TheLoracular Posted February 6, 2021 Author Posted February 6, 2021 17 hours ago, blue_crow_laura said: Okay, having considered this, I really feel like we're all sort of talking past one another on this, and bombarding each other with information. I know I want to further explore the Qabalah through its association with the Tarot, and that's a really big subject! Nobody agrees! Hooray! 😄 So, in the interest of actually being able to talk like peers or friends do, I have a proposal: we pick one existing system, do our best to strip it down to its barest associative roots, and then talk about why we think it fits or doesn't. Then, after a week or two or four, we can move on to a different system and do the same. Now that I've slept and at the top of my coherency game (always an adventure lol)... By system, I think you mean a specific author? I'm absolutely willing to do that. Anything that would make things easier and less confusing or frustrating for others. Would you like to pick one for us? We could even do a chapter a week, sort of like a mini-book club.
blue_crow_laura Posted February 6, 2021 Posted February 6, 2021 6 hours ago, TheLoracular said: Now that I've slept and at the top of my coherency game (always an adventure lol)... By system, I think you mean a specific author? I'm absolutely willing to do that. Anything that would make things easier and less confusing or frustrating for others. Would you like to pick one for us? We could even do a chapter a week, sort of like a mini-book club. Yes, I think that would work.

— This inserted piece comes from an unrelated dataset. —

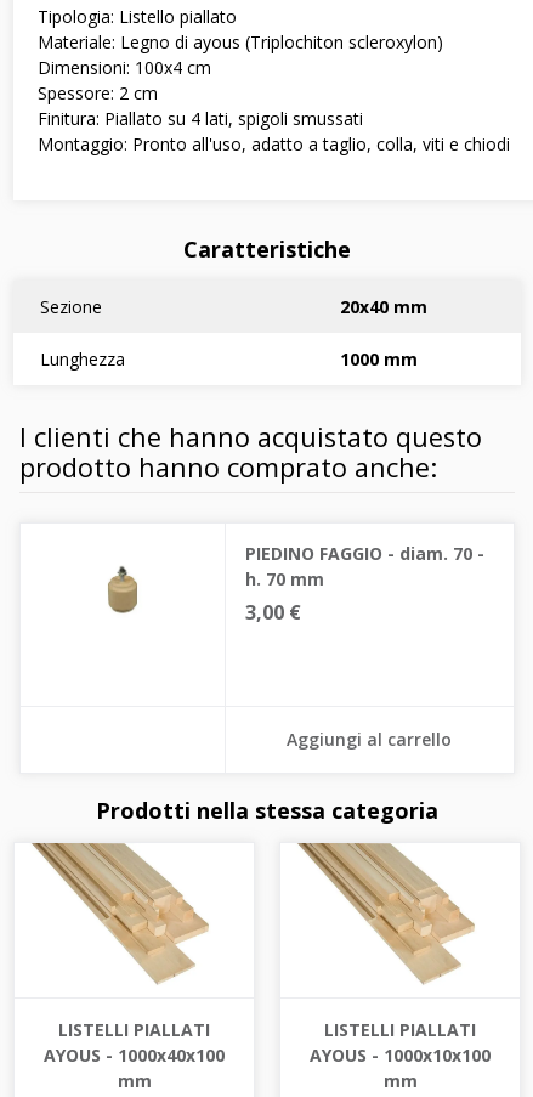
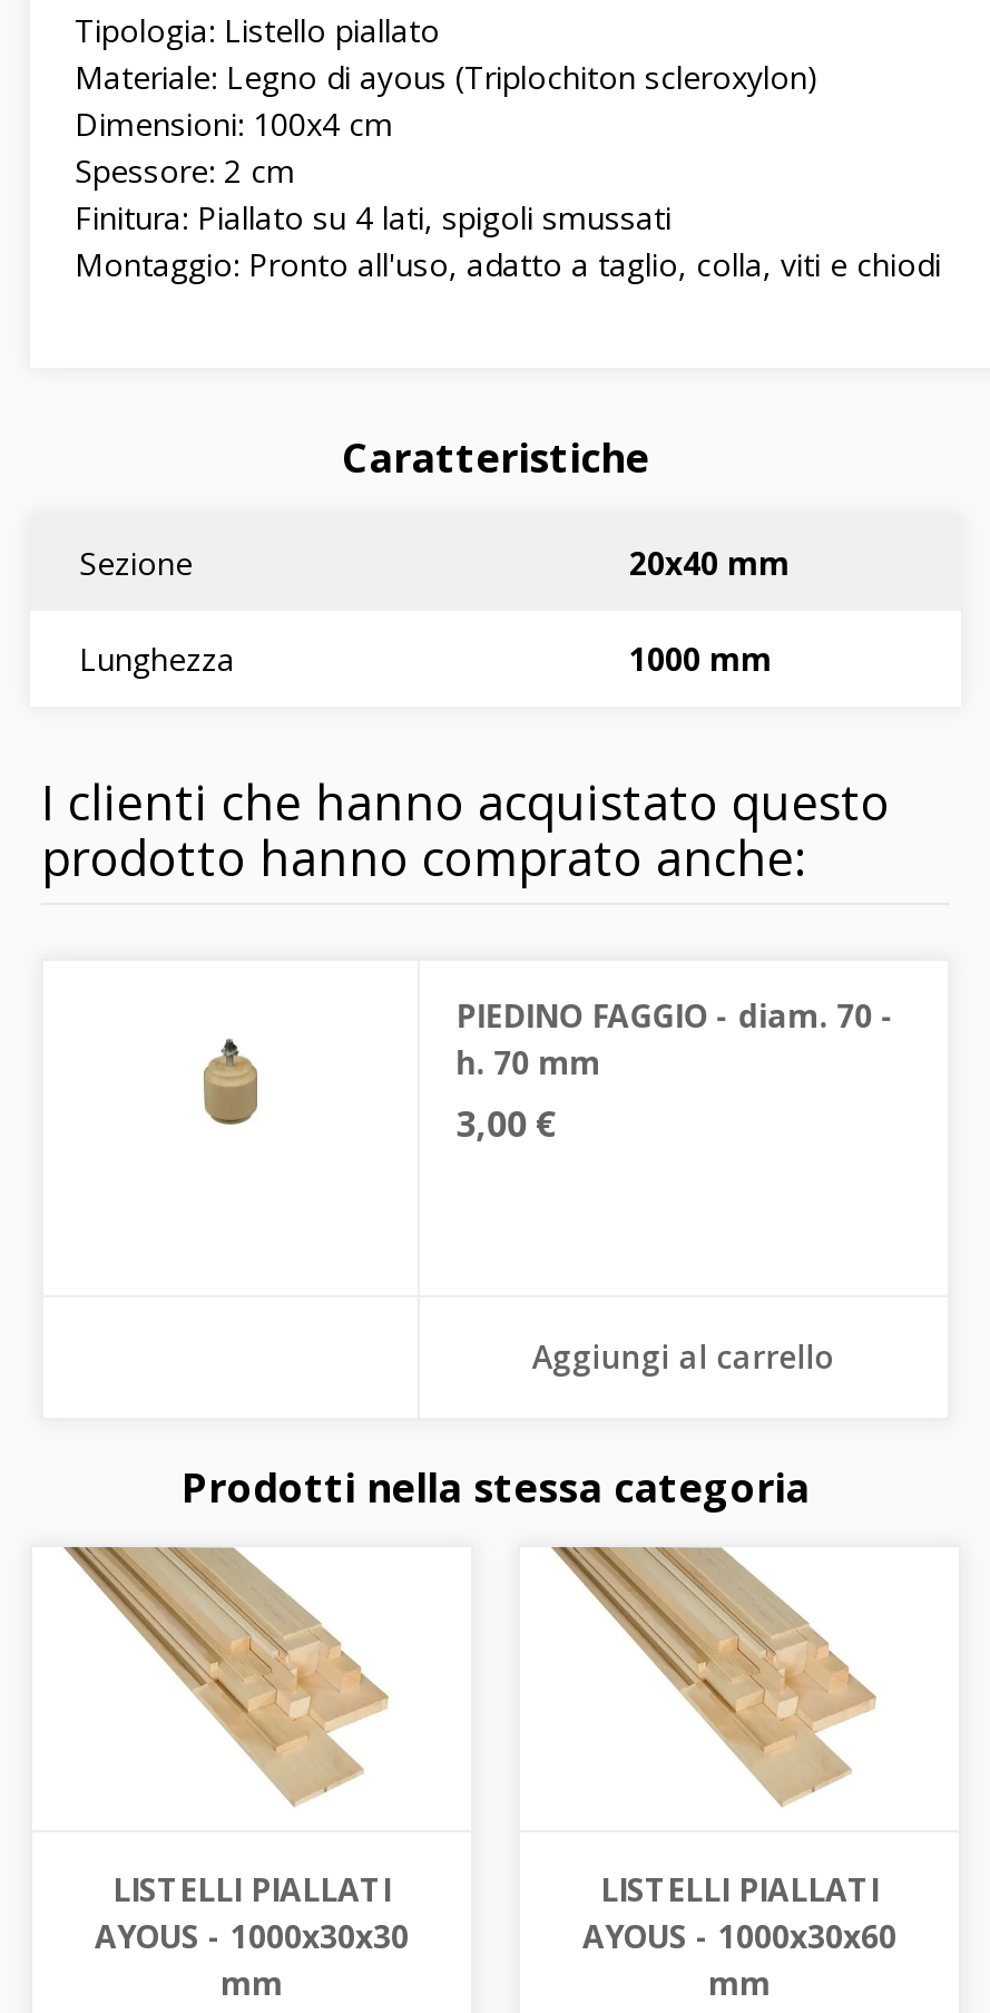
[44,1043,225,1066] AYOUS - 1000x40x100 -> [95,1914,409,1957] AYOUS - 1000x30x30
[310,1043,491,1066] AYOUS - 1000x10x100 -> [582,1914,896,1957] AYOUS - 1000x30x60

When I say "system" I guess I am calling out specific authors. I just sat in on a course this morning, in fact, on "Tarot Correspondences" where brought up the differences between Wirth, Case, and Crowley and how they attribute the Majors....and they're all basically Golden Dawn. Then there's the modern Kabbalistic systems that use the outer planets (I think you mentioned Jonathan Clark.) I tend to be most familiar with Crowley's system (through Book 777) and then the general RWS system that has been presented in most of our modern literature, such as B. Wen's Holistic Tarot. Books I have that are might be candidates for starting with: Wang's Qabalistic Tarot Crowley's Book 777 and Book of Thoth Pamela Eakin's Kabbalah and Tarot of the Spirit Peripheral or possibly helpful books: David Hulse's Key of it All (Eastern & Western Mysteries) Duquette's Chicken Qabalah Kalpan's trans. of Sefer Yetzirah and others that might be helpful occasionally. I would also be willing to acquire something new (oh no, not an excuse to buy books! 🙂 ) if you have recommendations or have a better place in mind for starting.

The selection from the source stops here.